Other JAX compilation cache settings (like jax_persistent_cache_min_compile_time_secs, jax_persistent_cache_min_entry_size_bytes, jax_persistent_cache_enable_xla_caches, etc.) can be configured by including them in the trainer.jax_config dictionary. This dictionary allows you to pass arbitrary JAX configuration options. For more details on all available JAX compilation cache options and how JAX's compilation cache works, please refer to the official JAX documentation.

Here's an example of how to configure these options in your YAML file:

trainer:
  # ... other trainer configs
  jax_compilation_cache_dir: "/path/to/your/jax_cache"  # Or "gs://your-bucket/jax_cache"

  # To set other JAX compilation cache options or any other JAX global flag:
  jax_config:
    jax_persistent_cache_min_compile_time_secs: 5.0
    jax_persistent_cache_min_entry_size_bytes: 1024
    jax_persistent_cache_enable_xla_caches: "all" # or "xla_gpu_kernel_cache_file", etc.
    # ... other jax settings like jax_threefry_partitionable

Alternatively, JAX's compilation cache directory can be set using the JAX_COMPILATION_CACHE_DIR environment variable. This method is particularly useful for workflows involving launch.py on TPUs, as environment variables can be specified in the .levanter.yaml configuration file used by launch.py. For more details on using launch.py, see the Using launch.py section in the TPU VM guide.

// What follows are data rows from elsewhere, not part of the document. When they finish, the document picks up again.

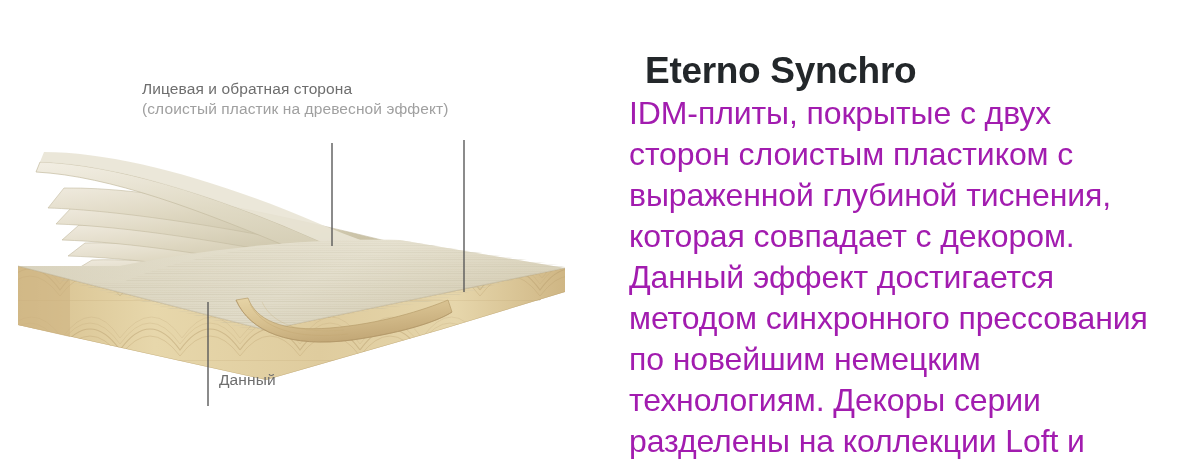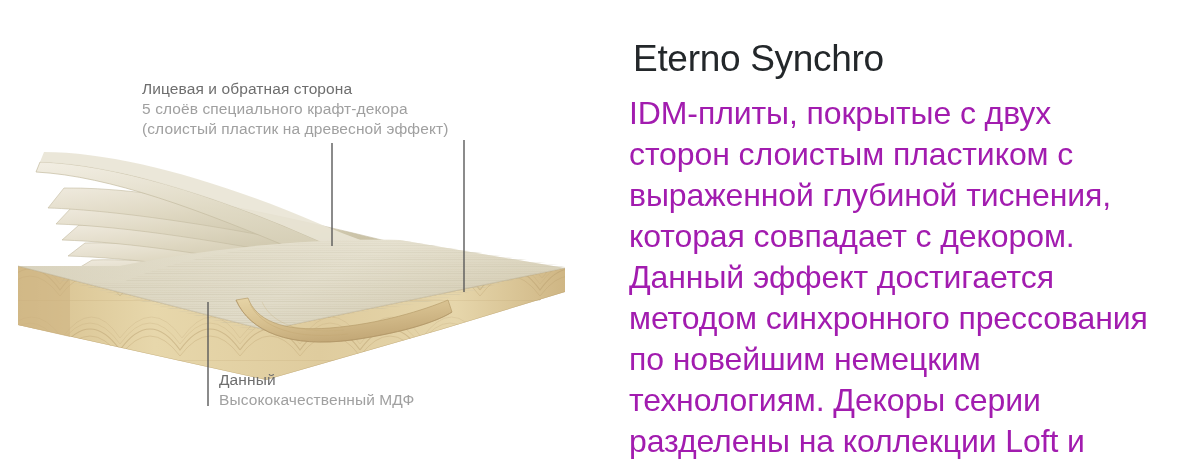--- a/index.html
+++ b/index.html
@@ -76,10 +76,10 @@
     position: absolute;
     left: 0;
     top: 33px;
-    margin: 4px;
+    margin: 16px;
     font-size: 37px;
     line-height: 44px;
-    font-weight: 400;
+    font-weight: 700;
     color: #23272a;
     letter-spacing: -0.3px;
   }

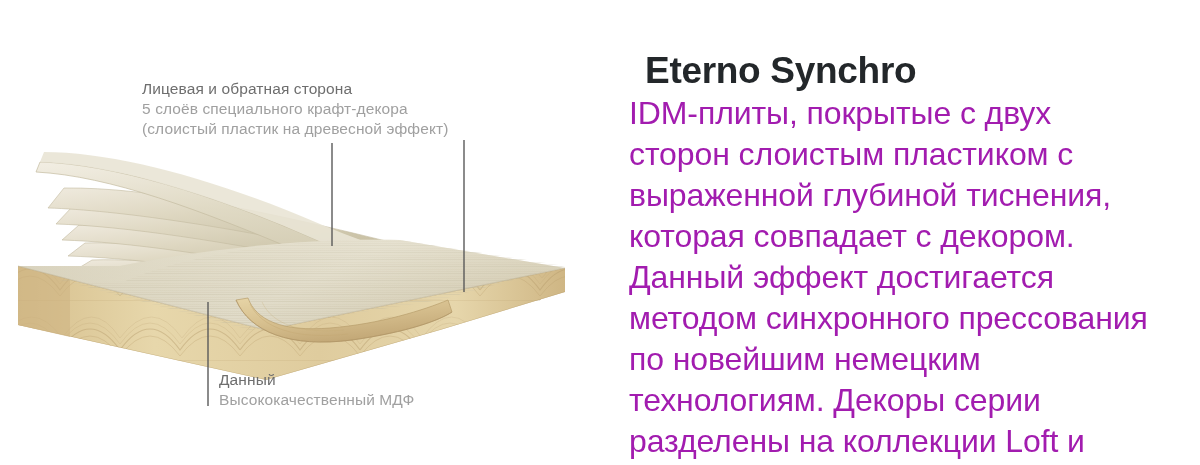--- a/index.html
+++ b/index.html
@@ -217,7 +217,6 @@
 
     <div class="annotation ann-top">
       <div class="ann-title">Лицевая и обратная сторона</div>
-      <div class="ann-line">5 слоёв специального крафт-декора</div>
       <div class="ann-line">(слоистый пластик на древесной эффект)</div>
     </div>
 

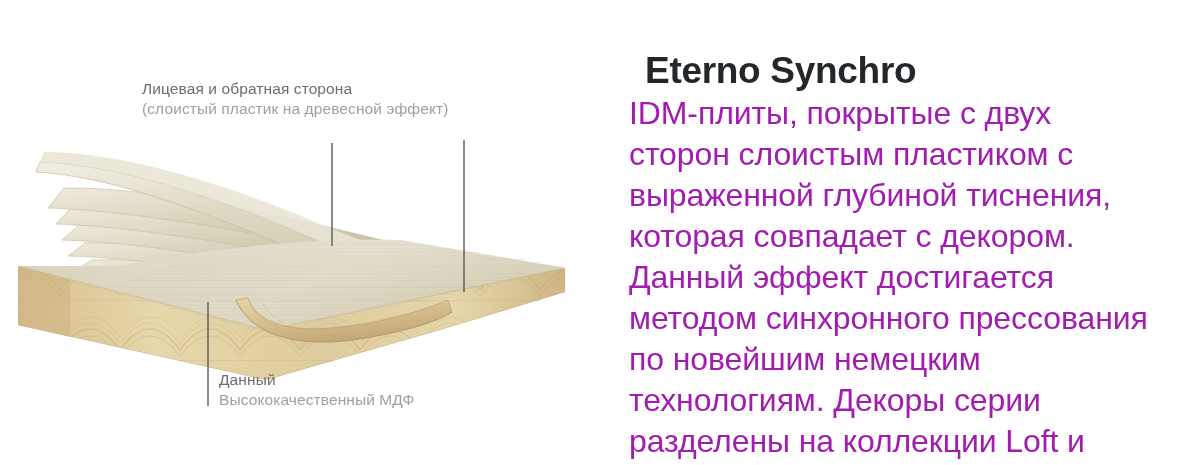--- a/index.html
+++ b/index.html
@@ -222,7 +222,6 @@
 
     <div class="annotation ann-bottom">
       <div class="ann-title">Данный</div>
-      <div class="ann-line">Высококачественный МДФ</div>
     </div>
   </div>
 

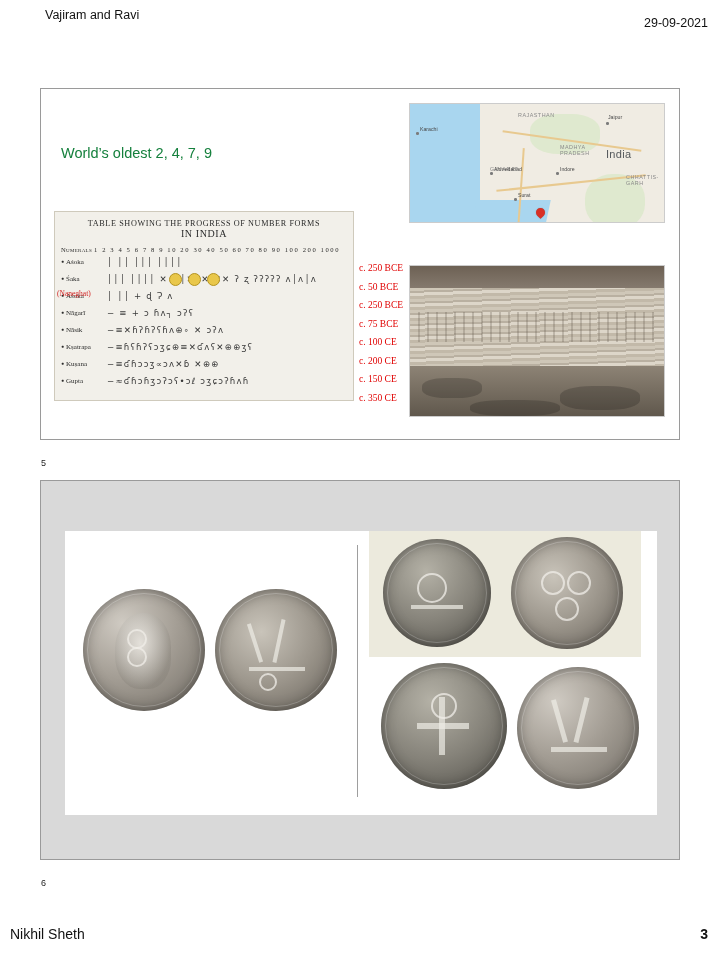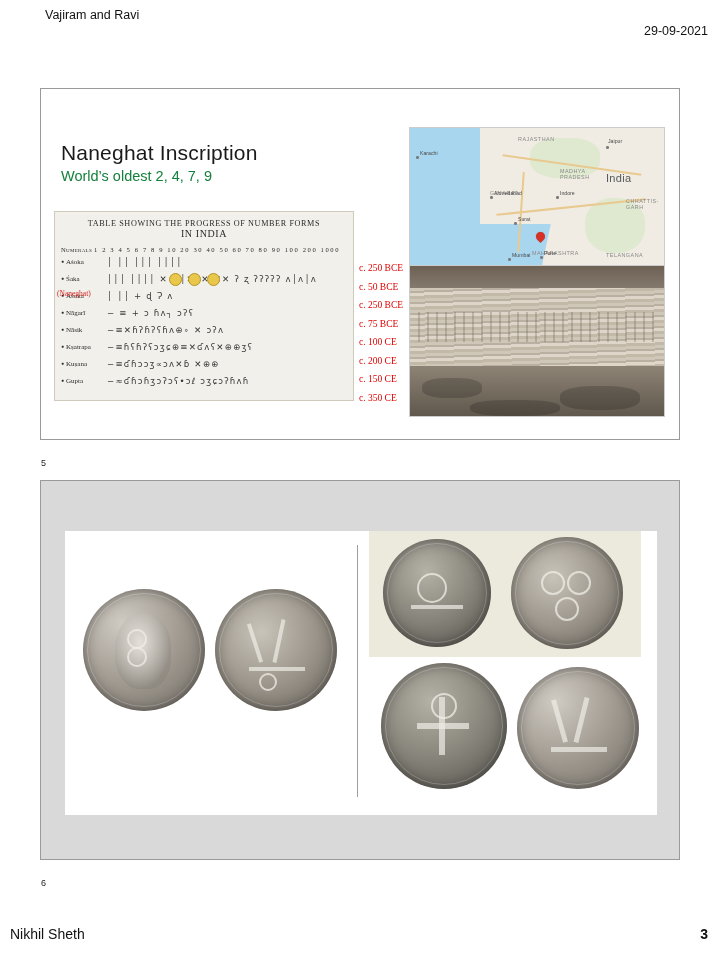--- a/index.html
+++ b/index.html
@@ -35,7 +35,7 @@
   .page-header .right {
     position: absolute;
     right: 12px;
-    top: 16px;
+    top: 8px;
   }
 
   .page-footer {

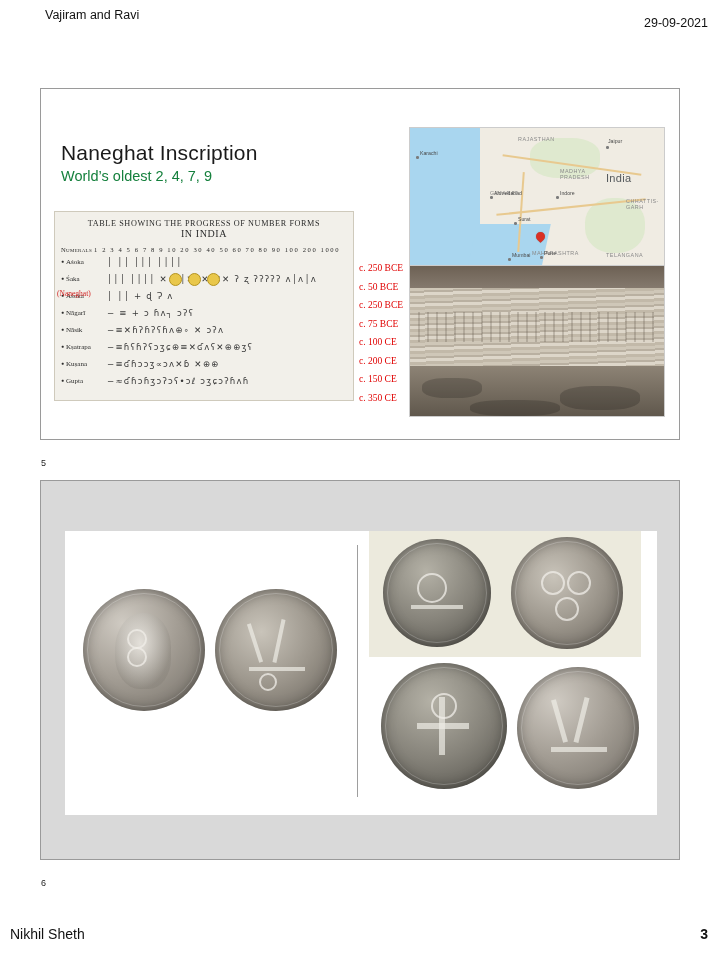--- a/index.html
+++ b/index.html
@@ -388,7 +388,6 @@
 <div class="slide" id="slide5">
 
   <div class="title-block">
-    <div class="title-main">Naneghat Inscription</div>
     <div class="title-sub">World’s oldest 2, 4, 7, 9</div>
   </div>
 

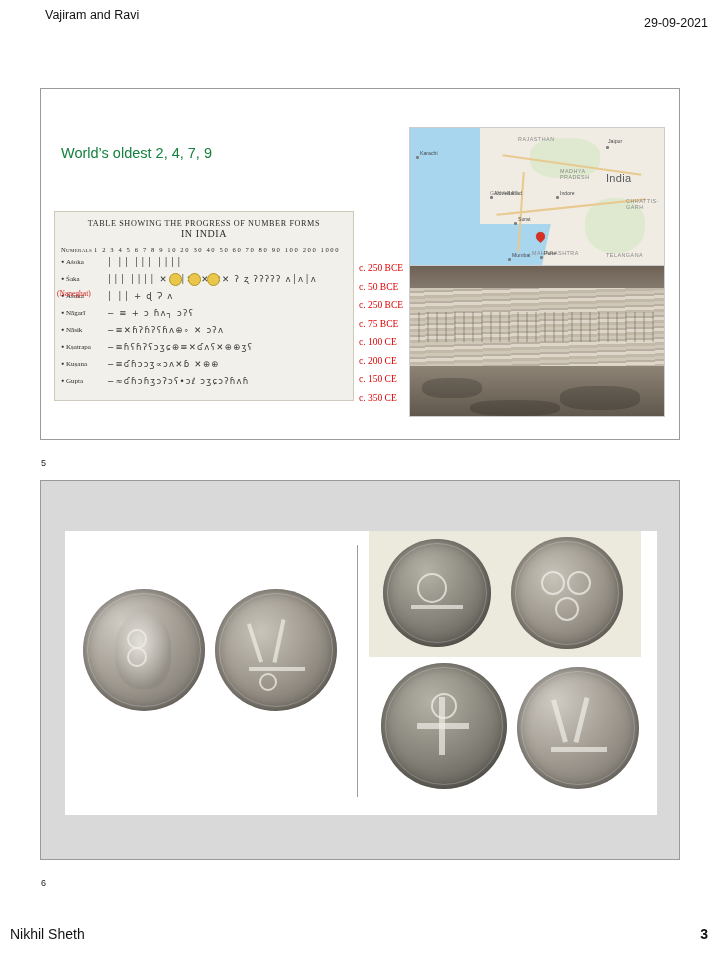--- a/index.html
+++ b/index.html
@@ -212,12 +212,11 @@
     left: 368px;
     top: 14px;
     width: 256px;
-    height: 147px;
+    height: 120px;
     background: #eae6df;
     overflow: hidden;
     border: 1px solid #cccccc;
     box-sizing: border-box;
-    margin-top: 24px;
   }
   .map .sea {
     position: absolute;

Example .levanter.yaml snippet:

env:
  JAX_COMPILATION_CACHE_DIR: "gs://your-compile-cache-bucket/path"
  # ... other environment variables

Trackers and Logging

We mostly use W&B for tracking values and other metadata about a run. However, we also support Tensorboard and a few other trackers. You can also use multiple trackers at once, or even write your own. See Trackers for more information.

W&B

Wandb is the default tracker and is installed by default. To use it, you can configure it in your config file:

trainer:
    tracker:
        type: wandb
        project: my-project
        entity: my-entity

Because wandb is the default, you can also just do:

trainer:
    tracker:
      project: my-project
      entity: my-entity
ParameterDescriptionDefault
entityThe wandb entity to use.your default entity
projectThe wandb project to use.wandb's default
tagsTags to add to the run.[]
idUnique run idwandb's autogenerated id
nameThe name of the run.wandb's autogenerated name
save_codeWhether to save the code to wandb.True
save_xla_dumpsWhether to save XLA compiler outputs to wandb.False

Notes:

  • WandB's code saving logic isn't very good for our use case, so we have our own. We automatically sniff out the git repo of your main script.
  • save_xla_dumps is useful for debugging XLA compilation issues. It tends to dump a lot of stuff, so we don't save it by default. To use it, you must also set the right environment variables. Something like XLA_FLAGS="--xla_dump_to=/tmp/output_folder/xla_dumps --xla_dump_hlo_pass_re=.*. We will automatically parse out the env variable.

Tensorboard

Tensorboard is also supported. To use it, you can configure it in your config file:

trainer:
    tracker:
        type: tensorboard
        logdir: logs

Install the optional dependencies for TensorBoard support with one of:

  • pip install "levanter[profiling]"
  • uv sync --extra profiling

Viewing profiles: when profiling is enabled, JAX writes traces under <logdir>/plugins/profile/<timestamp>. Launch the UI with tensorboard --logdir <logdir> and open http://localhost:6006/#profile. If running remotely, forward the port: ssh -L 6006:localhost:6006 <host>.

Multiple Trackers

In some cases, you may want to use multiple trackers at once. For example, you may want to use both W&B and Tensorboard.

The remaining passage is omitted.